Quei suonatori di tromboni tutti con il proprio strumento sotto il braccio, trombe e tromboni e corni e sassofoni. E’ un'altra cerimonia che comincia. Un'altra geografia. Quella della memoria, così connessa del resto a questo luogo. Chiacchierano, raccontano storielle. Tirano fuori ricordi personali. Qualcuno più nostalgico azzarda un confronto con «prima del 6 aprile 2009, l'anno del terremoto . Il terremoto questo sconosciuto , che arriva all’improvviso e ti lascia un biglietto da visita che è come un marchio: quello della paura, dello stravolgimento, del dolore.

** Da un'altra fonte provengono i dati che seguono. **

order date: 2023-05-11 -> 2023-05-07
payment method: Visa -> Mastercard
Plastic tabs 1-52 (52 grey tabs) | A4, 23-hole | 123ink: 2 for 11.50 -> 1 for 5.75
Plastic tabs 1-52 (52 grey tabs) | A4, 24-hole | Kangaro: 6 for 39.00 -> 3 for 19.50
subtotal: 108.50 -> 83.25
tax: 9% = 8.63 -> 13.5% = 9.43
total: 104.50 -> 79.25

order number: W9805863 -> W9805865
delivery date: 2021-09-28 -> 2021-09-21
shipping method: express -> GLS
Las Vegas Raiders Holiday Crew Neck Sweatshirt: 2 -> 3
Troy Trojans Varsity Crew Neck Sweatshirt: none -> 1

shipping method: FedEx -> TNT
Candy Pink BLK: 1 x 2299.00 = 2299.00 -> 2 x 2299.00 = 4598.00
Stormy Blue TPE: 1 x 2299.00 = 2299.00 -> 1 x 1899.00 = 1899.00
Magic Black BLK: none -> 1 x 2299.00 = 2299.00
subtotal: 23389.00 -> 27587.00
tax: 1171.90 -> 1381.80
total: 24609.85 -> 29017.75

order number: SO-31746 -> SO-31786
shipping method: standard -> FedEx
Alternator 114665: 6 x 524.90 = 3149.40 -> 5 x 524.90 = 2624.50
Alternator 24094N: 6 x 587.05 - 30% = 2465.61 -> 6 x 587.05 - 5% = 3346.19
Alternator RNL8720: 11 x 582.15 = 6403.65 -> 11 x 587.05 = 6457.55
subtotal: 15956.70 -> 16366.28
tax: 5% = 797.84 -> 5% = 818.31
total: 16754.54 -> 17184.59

E quando questo terremoto non viene una sola volta anche se di soppiatto e quasi sempre di notte ma arriva frequentemente ? Non riesci a farci l’abitudine , di sicuro. E accade per esempio il lunedì mattina :
Lunedì mattina
torna ancora il terremoto.
Ricevere nuove istruzioni
da quell’istigatore alla distruzione
è come correre al gabinetto
per la paura
“ due parole con lo spirito santo
e amen”
come dice Pedro Pietri ricordando
un altro suo lunedì.
E poi i lunedì sono tutti uguali
per i poveracci come noi e come lui.
Uomini e donne con la mezzanotte
in bocca ora non riusciamo
più a dormire. Ci batte forte
il cuore in petto ed è come
sentire dentro il cuore
un martello, un trapano, un vento,
tutto confuso, com’è confusa la morte.
Ma poi, a pensarci bene,essere vivi,
sentirsi ancora vivi
è sperare di imparare di nuovo
a sorridere,
come quando ti ricordi un fiore,
il volto di un bambino,
le carezze di un innamorato,
come quando ti viene la nostalgia
di quelle cose che non sono
più avvenute e capisci
che è inutile chiederti il perché.
(3 giugno 2009)
Il perché di un terremoto. Il terremoto non ha un perché.